Having an internal localization team means that you will need to accommodate some time/money for tasks such as recruiting, training, paying salaries, pay taxes, insurances, pay their computers, desks etc etc. Can I really afford this?
· Do I have the capacity to live with the unexpected?
Let’s say that you decide that you have volume enough, and after carefully analysing pro/cons of in-house vs outsource you go with the internal localizers. Let’s imagine that you have your product translated into 9 languages, and let’s say that you hire these 9 translators. What do you if one day you have an important delivery and your Spanish translator call you to inform you that s/he is sick and cannot go to the office? How do we handle that emergency? Another scenario, what do you do if your translator wants a couple of weeks of holidays after the Easter break, or during the summer? How do you afford 4 weeks of holidays over the year of these resources? Do you need to hire a second translator? Can you afford it? Is it efficient?
· Do you have the localization know-how to setup an internal localization team?
Setting a localization team from scratch is complex, you would need resources familiar with tools and with complex topics such a font integration, tags management, termbases, TM alignments etc etc. The initial cost of that setup might be higher than we anticipated, and finding the right resources for these tasks can be more complex than we imagined.

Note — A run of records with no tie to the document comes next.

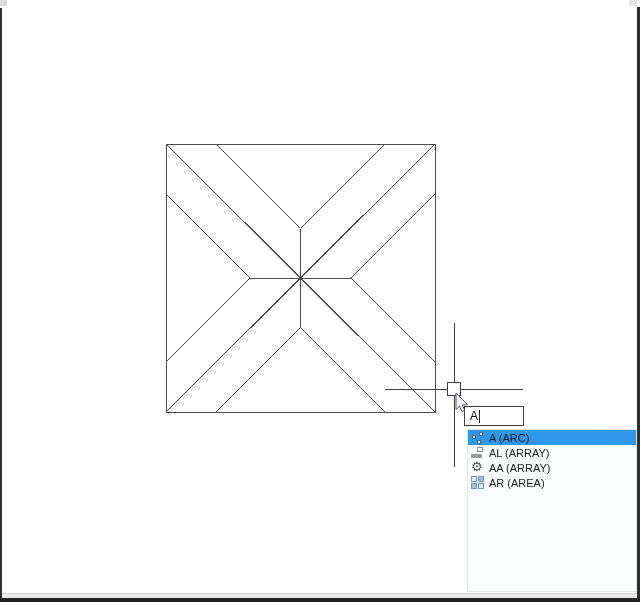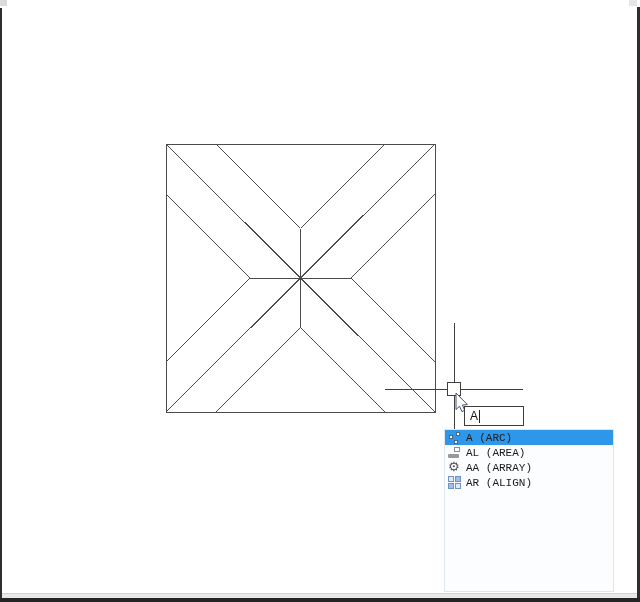"A (ARC)" .popup { font-family: Liberation Mono, monospace -> none; left: 444px -> 467px }
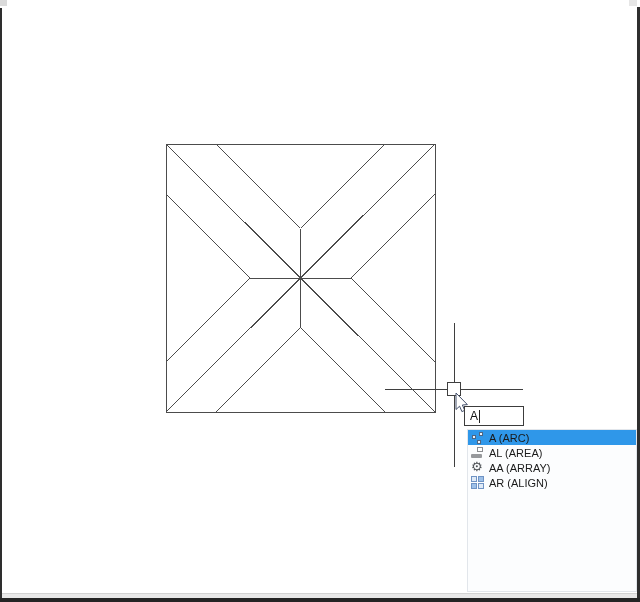"AL (AREA)" span.lbl { text: AREA -> ARRAY }
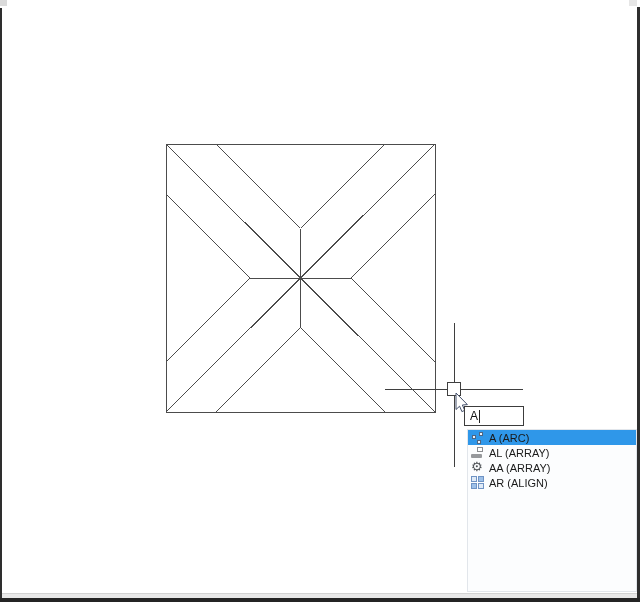"AR (ALIGN)" span.lbl { text: ALIGN -> AREA }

After reading these previous 1000 words of this post you might have realized that outsourcing maybe necessary for most localization initiatives when they reach certain volume. Again, a proper analysis answering previous questions is required but be aware that setting an in-house team is more expensive than we might think.
Anyways, whatever you decide what your localization strategy is going to be ....good luck with your decision and all the best in your localization journey!
Have an awesome day!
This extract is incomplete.